The invention comes with standard protection against passive attacks (eavesdropping) by 
securing all network traffic between the central management console and the distributed 
intelligent agents. The invention may provide an extended communication infrastructure to 
support authentication, data encryption and integrity of management data. The invention 
may provide data protection for the communication channels between the central 
management servers, distributed intelligent agents and the Java user interfaces. 

Event reduction and consolidation 

In addition to event filtering, the invention provides a method to solve the well known 
challenges of event reduction and consolidation across networks, systems, databases and 
applications. The significant reduction of the event load allows IT staff to manage a larger 
environment with the same resources. The invention provides correlation capabilities on 
supported intelligent agent platforms and on the central management server correlating 
data from any combination of event sources. The invention may provide for the 
development of correlation rules using an interactive graphical point-and-click user 
interface.

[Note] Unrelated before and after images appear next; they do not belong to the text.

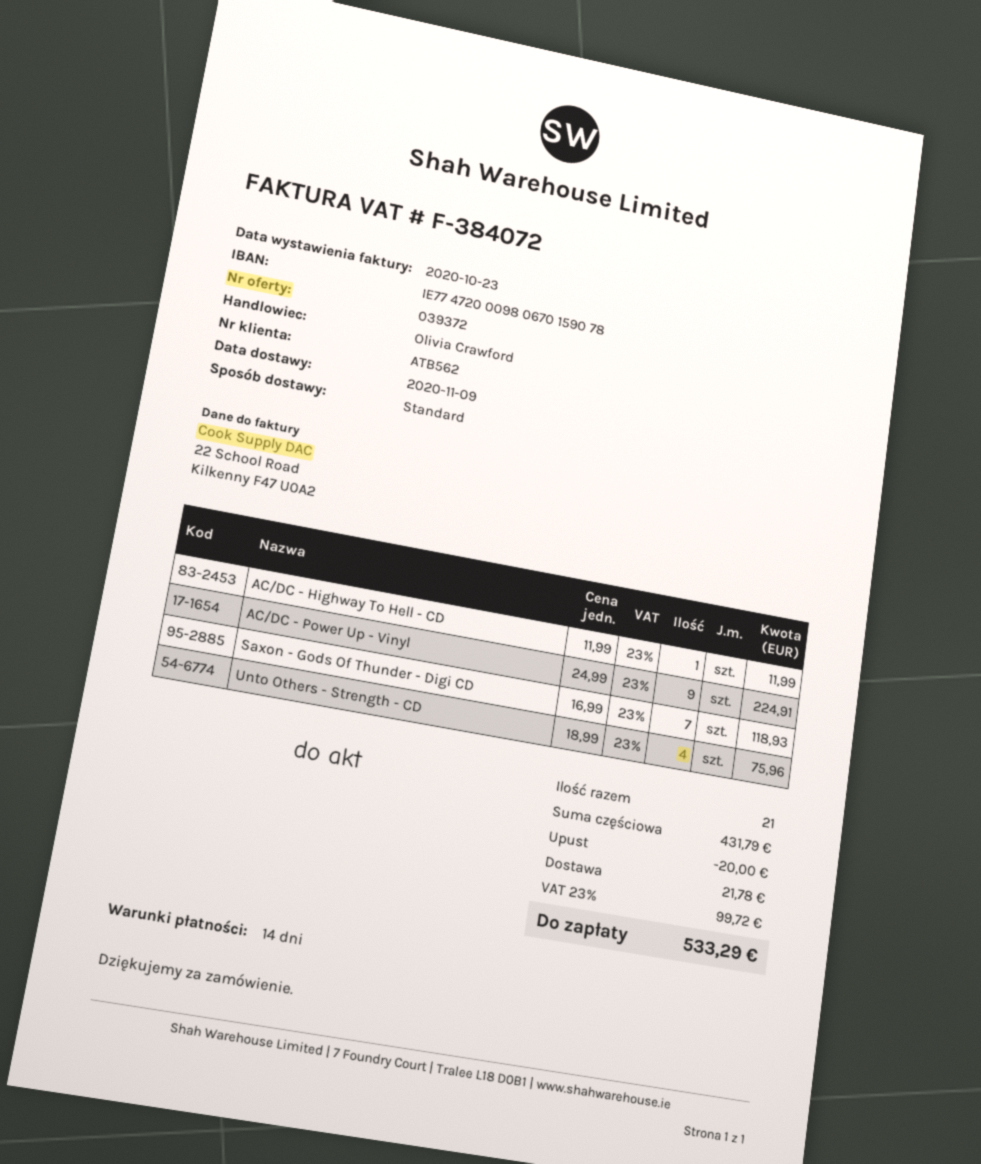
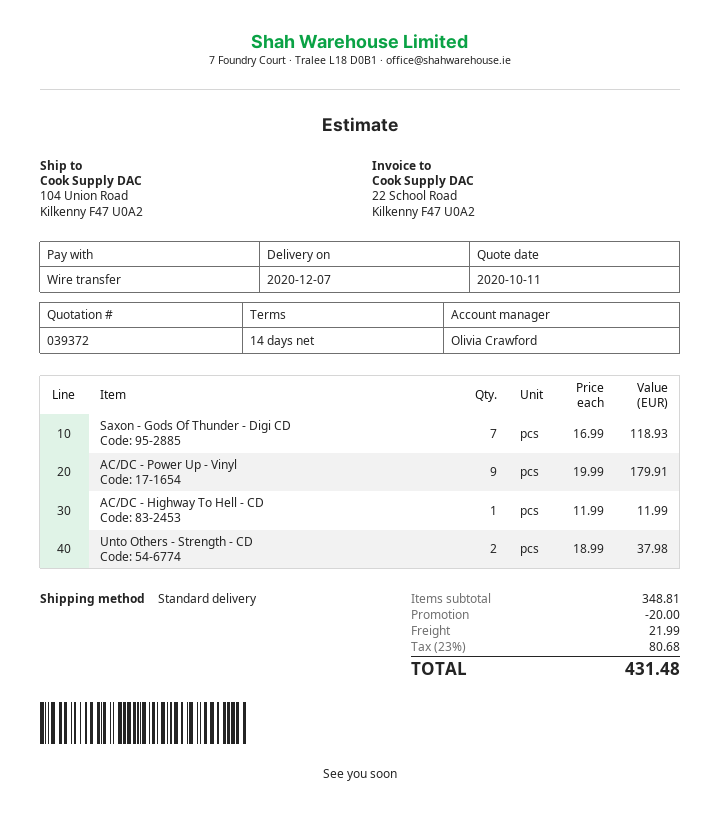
delivery date: 2020-11-09 -> 2020-12-07
AC/DC - Power Up - Vinyl: 9 x 24.99 = 224.91 -> 9 x 19.99 = 179.91
Unto Others - Strength - CD: 4 x 18.99 = 75.96 -> 2 x 18.99 = 37.98
subtotal: 431.79 -> 348.81
shipping: 21.78 -> 21.99
tax: 23% = 99.72 -> 23% = 80.68
total: 533.29 -> 431.48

Using a unique simulation mode, the correlation logic can be tested before it is 
deployed to the intelligent agents. 

Preferably the invention is implemented as follows: 

The central management server on any of: 

• HP-UX™ 11.0, 11.11 or Sun Solaris™ 2.7, 8; Sun Cluster™ 3.0 

• Oracle™ 8.1 .7 Enterprise Edition (32-Bit, 64-Bit) 

• Oracle™ 9.0.1 Enterprise Edition (64-Bit) 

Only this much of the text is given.